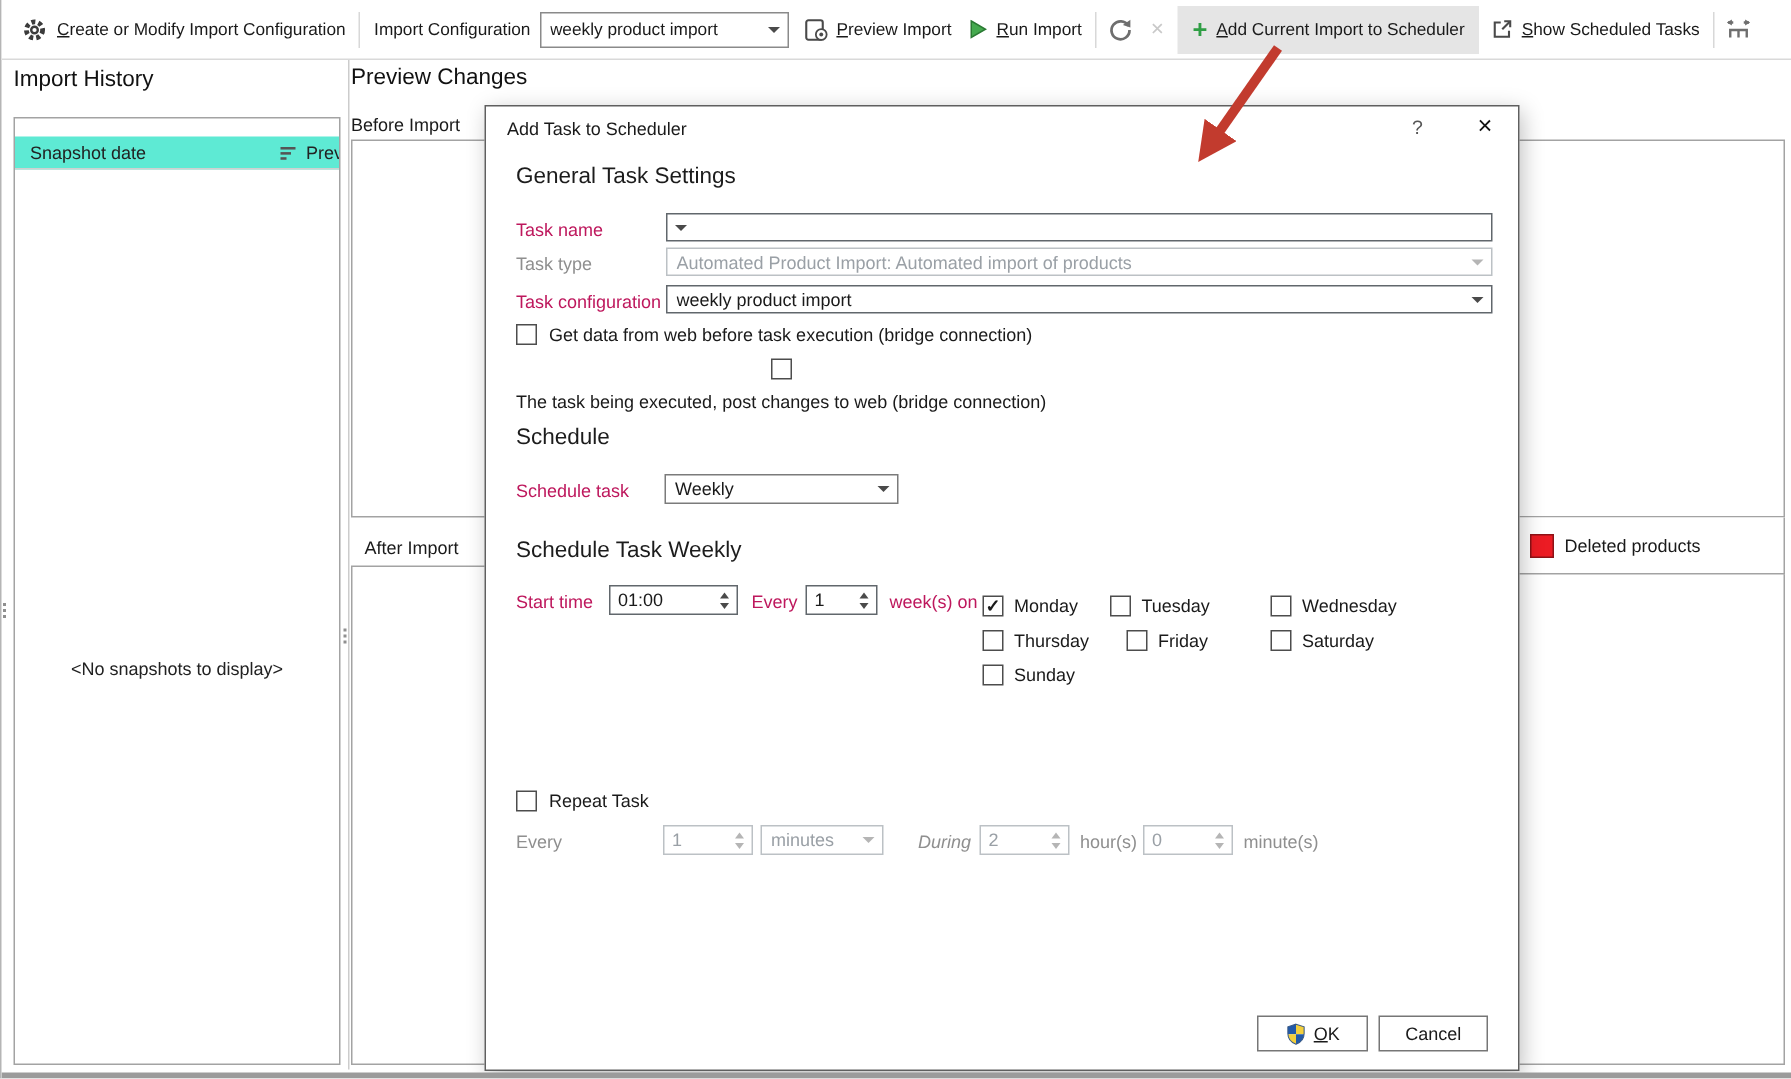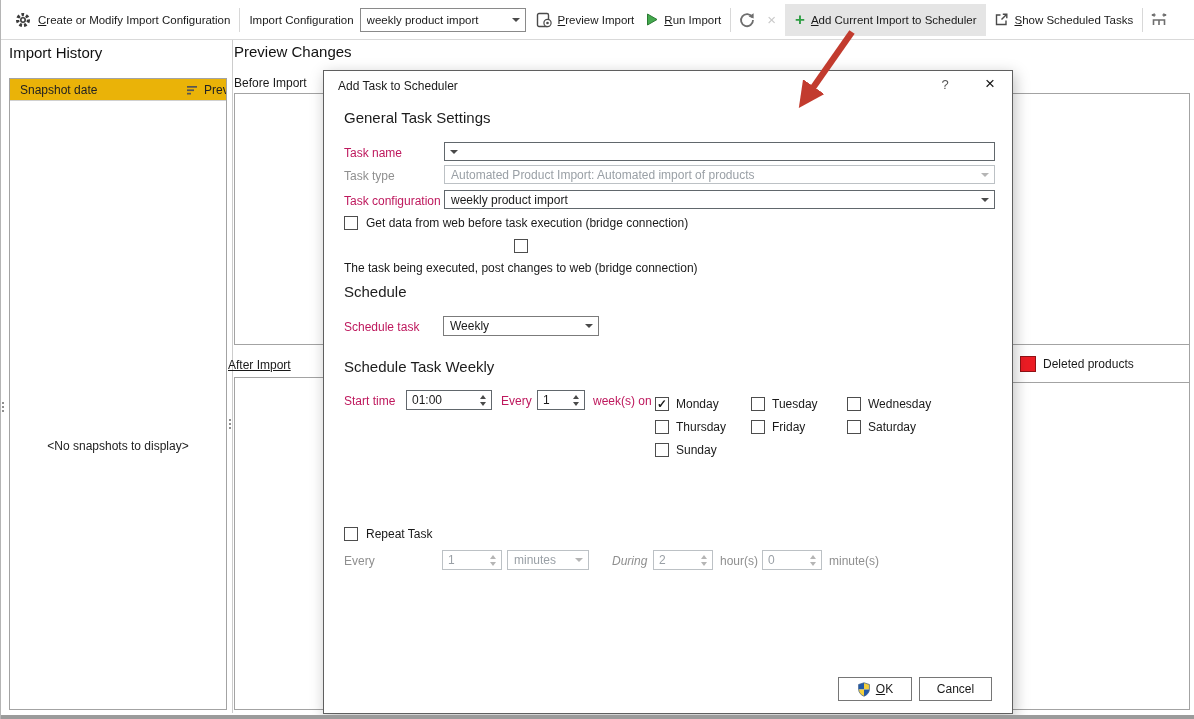--- a/index.html
+++ b/index.html
@@ -45,7 +45,7 @@
   
   .panel-title { position:absolute; left:8px; top:44px; font-size:15px; color:#111; }
   .snapshot-table { position:absolute; left:8px; top:78px; width:218px; height:632px; border:1px solid #a3a3a3; background:#fff; }
-  .snap-header { position:relative; height:22px; background:#eab308; border-bottom:1px solid #d0d0d0; overflow:hidden; }
+  .snap-header { position:relative; height:22px; background:#5eead4; border-bottom:1px solid #d0d0d0; overflow:hidden;margin-top:12px; }
   .snap-header .col1 { position:absolute; left:10px; top:4px; color:#222; }
   .snap-header .filter-ico { position:absolute; left:176px; top:6px; }
   .snap-header .col2 { position:absolute; left:194px; top:4px; color:#222; white-space:nowrap; }

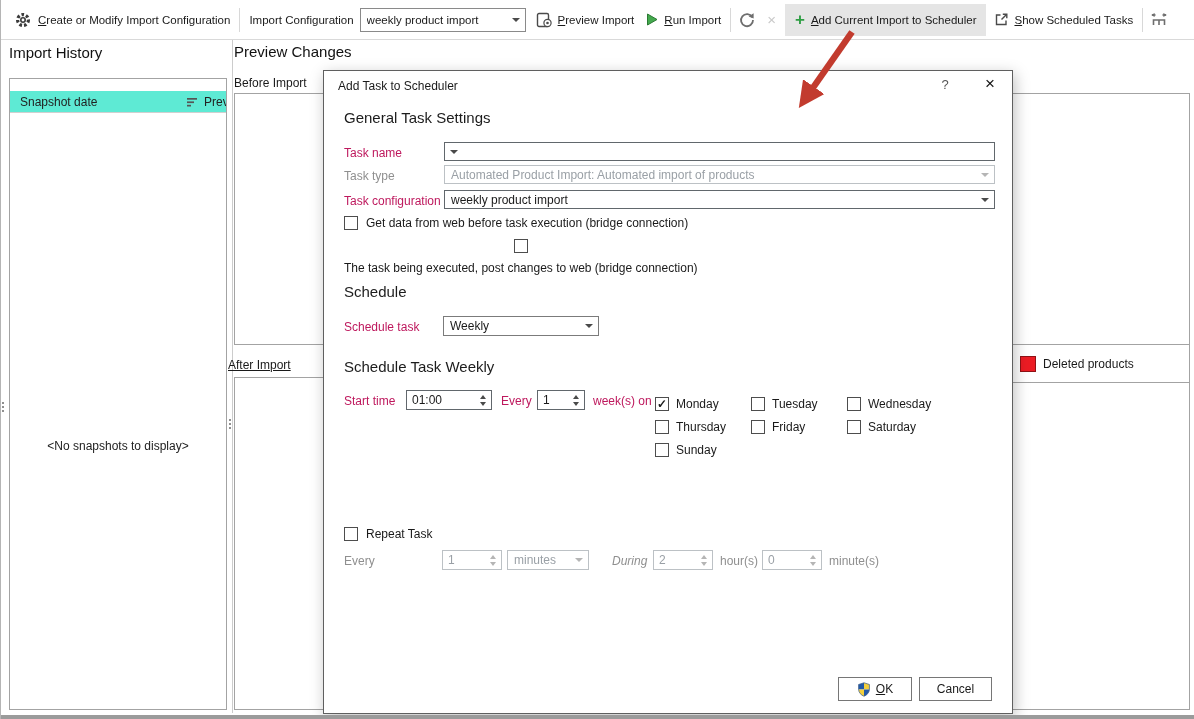--- a/index.html
+++ b/index.html
@@ -183,7 +183,7 @@
     <span class="legend-swatch"></span>
     <span class="legend-label">Deleted products</span>
   </div>
-  <div class="zone-label" style="left:227px; top:358px;text-decoration:underline;">After Import</div>
+  <div class="zone-label" style="left:242px; top:358px;">After Import</div>
   <div class="zone-box" style="left:233px; top:377px; width:956px; height:333px;"></div>
 
   <div class="dialog">

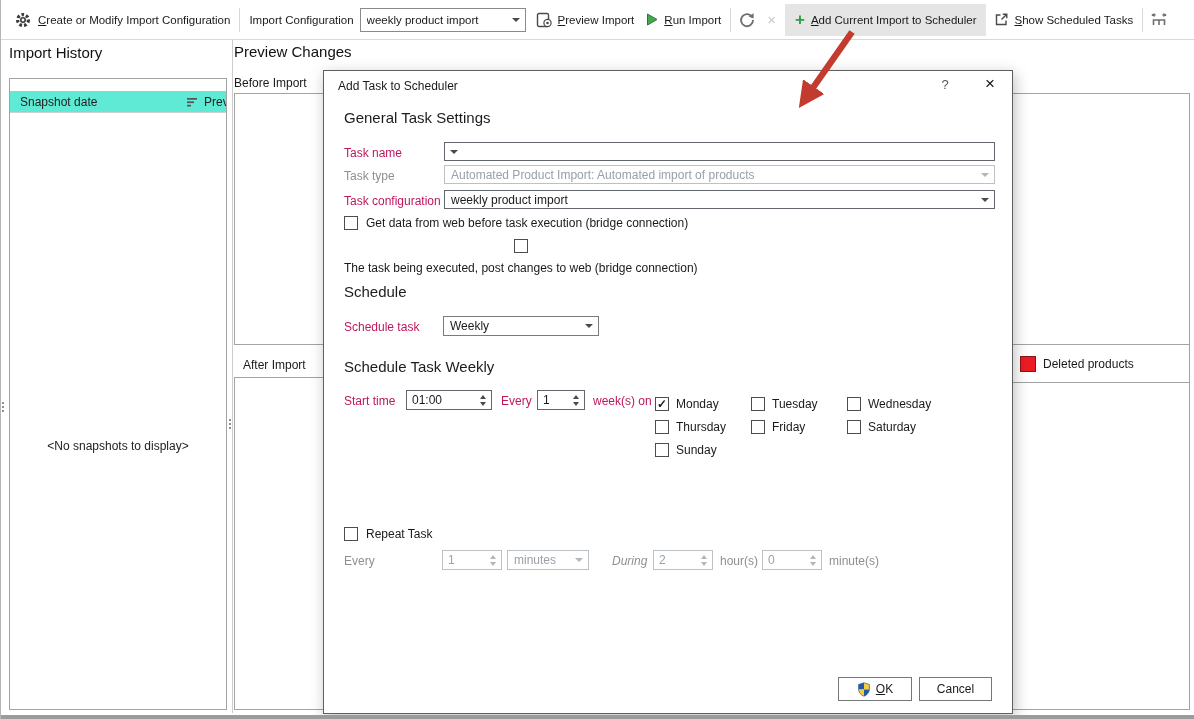--- a/index.html
+++ b/index.html
@@ -264,7 +264,7 @@
         </span>
       <span>Monday</span>
     </div>
-    <div class="day" style="left:427px; top:326px;justify-content:center;">
+    <div class="day" style="left:416px; top:326px;justify-content:center;">
       <span class="cb">
           <i></i>
         </span>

^^^^

#### EXERCISE REQUIREMENTS
Print all of the material exactly. Omit pictures.

#### WRITTEN RESPONSE
--- a/index.html
+++ b/index.html
@@ -45,7 +45,7 @@
   
   .panel-title { position:absolute; left:8px; top:44px; font-size:15px; color:#111; }
   .snapshot-table { position:absolute; left:8px; top:78px; width:218px; height:632px; border:1px solid #a3a3a3; background:#fff; }
-  .snap-header { position:relative; height:22px; background:#eab308; border-bottom:1px solid #d0d0d0; overflow:hidden; }
+  .snap-header { position:relative; height:22px; background:#5eead4; border-bottom:1px solid #d0d0d0; overflow:hidden;margin-top:12px; }
   .snap-header .col1 { position:absolute; left:10px; top:4px; color:#222; }
   .snap-header .filter-ico { position:absolute; left:176px; top:6px; }
   .snap-header .col2 { position:absolute; left:194px; top:4px; color:#222; white-space:nowrap; }

--- a/index.html
+++ b/index.html
@@ -183,7 +183,7 @@
     <span class="legend-swatch"></span>
     <span class="legend-label">Deleted products</span>
   </div>
-  <div class="zone-label" style="left:227px; top:358px;text-decoration:underline;">After Import</div>
+  <div class="zone-label" style="left:242px; top:358px;">After Import</div>
   <div class="zone-box" style="left:233px; top:377px; width:956px; height:333px;"></div>
 
   <div class="dialog">

--- a/index.html
+++ b/index.html
@@ -264,7 +264,7 @@
         </span>
       <span>Monday</span>
     </div>
-    <div class="day" style="left:427px; top:326px;justify-content:center;">
+    <div class="day" style="left:416px; top:326px;justify-content:center;">
       <span class="cb">
           <i></i>
         </span>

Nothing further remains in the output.